In re Ketelsen

282 B.R. 208, 46 Collier Bankr. Cas. 2d 1042, 2001 Bankr. LEXIS 745, 2001 WL 1903447
CourtUnited States Bankruptcy Court, E.D. Tennessee
DecidedJanuary 16, 2001
DocketNo. 99-20545
StatusPublished
Cited by1 cases

This text of 282 B.R. 208 (In re Ketelsen) is published on Counsel Stack Legal Research, covering United States Bankruptcy Court, E.D. Tennessee primary law. Counsel Stack provides free access to over 12 million legal documents including statutes, case law, regulations, and constitutions.

Bluebook
In re Ketelsen, 282 B.R. 208, 46 Collier Bankr. Cas. 2d 1042, 2001 Bankr. LEXIS 745, 2001 WL 1903447 (Tenn. 2001).

Opinion

MEMORANDUM

MARCIA PHILLIPS PARSONS, Bankruptcy Judge.

This chapter 7 case is before the court on the debtor’s motion for contempt against her former husband and his attorney based on their alleged violation of the discharge injunction. As discussed below, the motion will be denied, the court having concluded that the respondents’ defensive offset attempts in the state court action instituted by the debtor did not violate the discharge injunction. This is a core proceeding. See 28 U.S.C. § 157(b)(2)(0).

I.

The debtor, Judith Ketelsen, commenced this chapter 7 case by the filing of a voluntary petition on March 1, 1999. The debtor’s former husband, David Ketel-sen, was included in the schedule of unsecured creditors for “possible obligations to former spouse in divorce proceeding” in an “unknown” amount. Mr. Ketelsen was also listed as a codebtor on debts to First USA Bank, Discover, Chase and GMAC Mortgage. On June 15, 1999, the debtor received a discharge and her no-asset case was closed on April 14, 2000.

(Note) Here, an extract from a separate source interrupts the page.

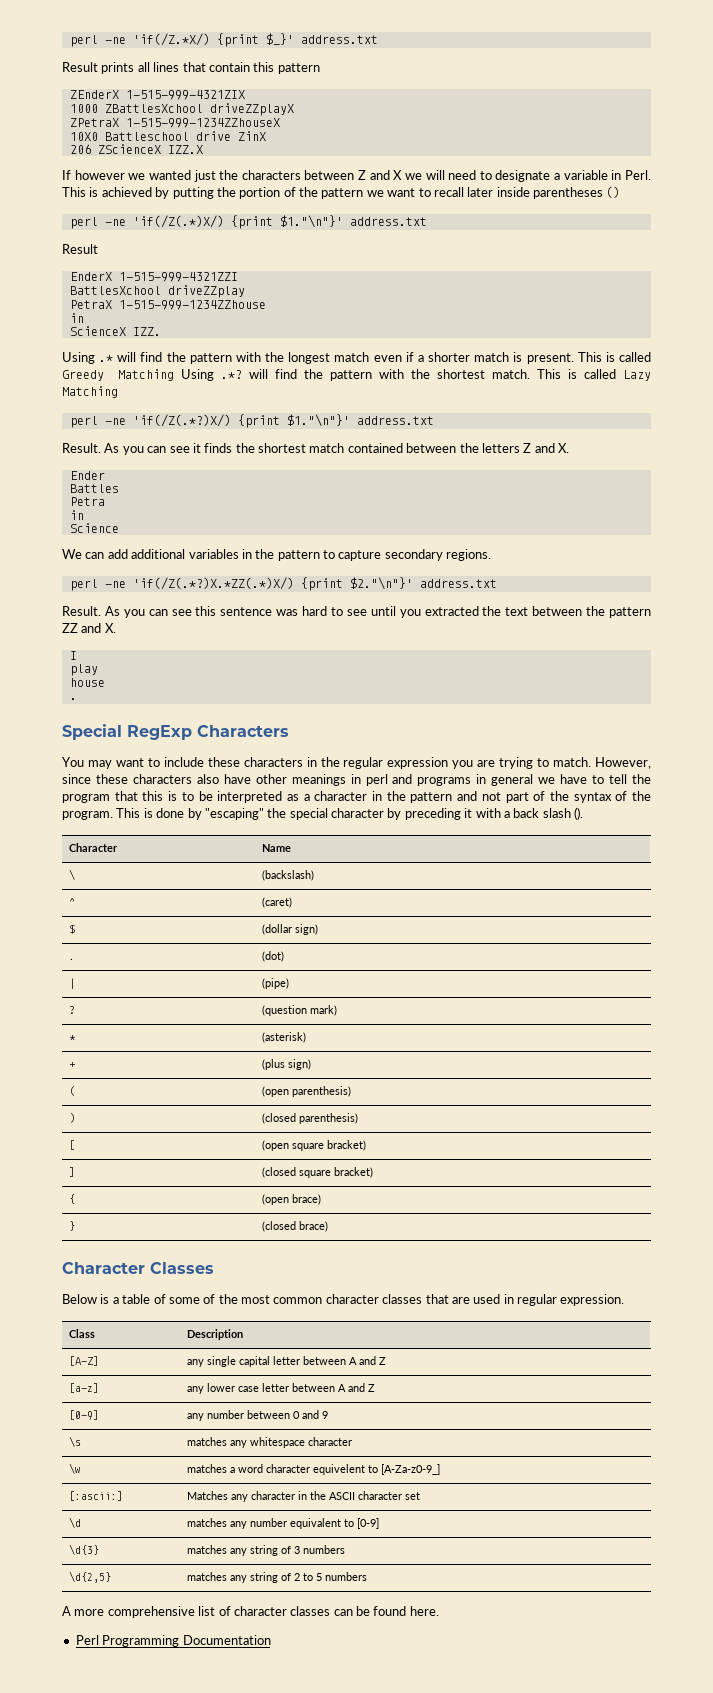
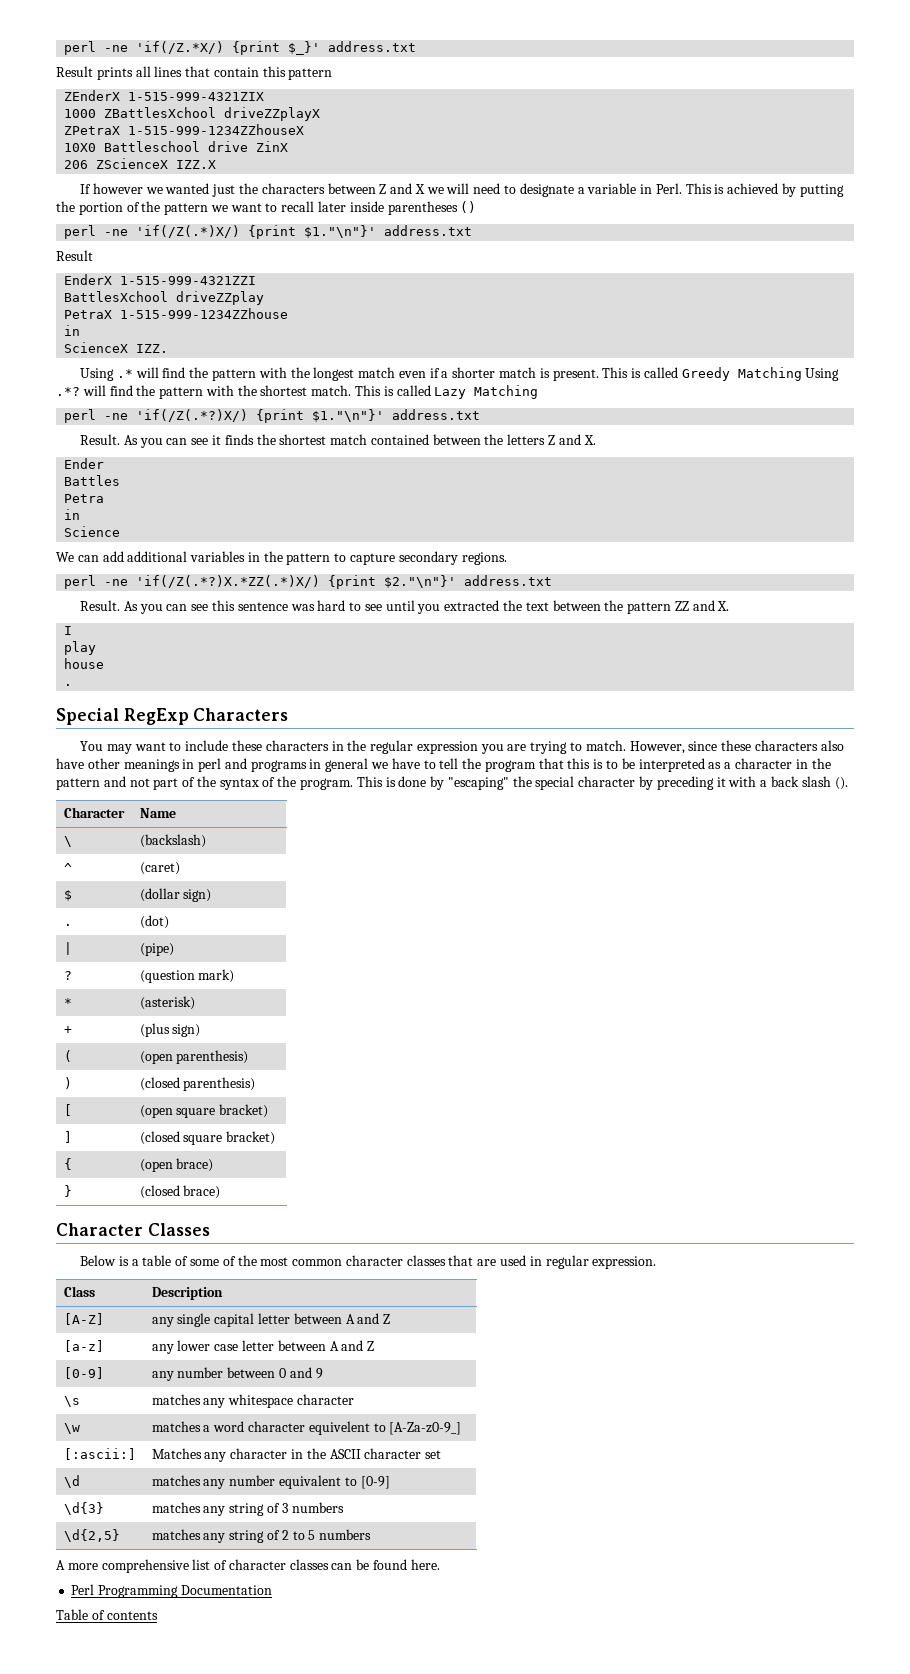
+ Table of contents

On October 10, 2000, the debtor filed the pending motion for order of contempt which is presently before this court. In the motion, the debtor states that she filed a state court action in Erie County, New York to collect a child support arrearage owed to her by Mr. Ketelsen, who was represented in that matter by attorney Keith Schulefand. The debtor further states that in response to her child support arrearage claim, Mr. Ketelsen and his attorney alleged that she was liable to Mr. Ketelsen for payments he made on her behalf to GMAC and Consumer Credit Counseling. The debtor asserts that because any such marital obligation was discharged pursuant to 11 U.S.C. § 523(c)(1), the respondents’ attempt to offset the discharged marital obligation against Mr. Ketelsen’s child support obligation violated the discharge injunction of 11 U.S.C. § 524(a). Accordingly, the debtor requests a determination that Messrs. Ket-[210]*210elsen and Schulefand are in contempt of court and an award of damages including attorney’s fees incurred by the debtor in both this contempt action and the state court proceeding.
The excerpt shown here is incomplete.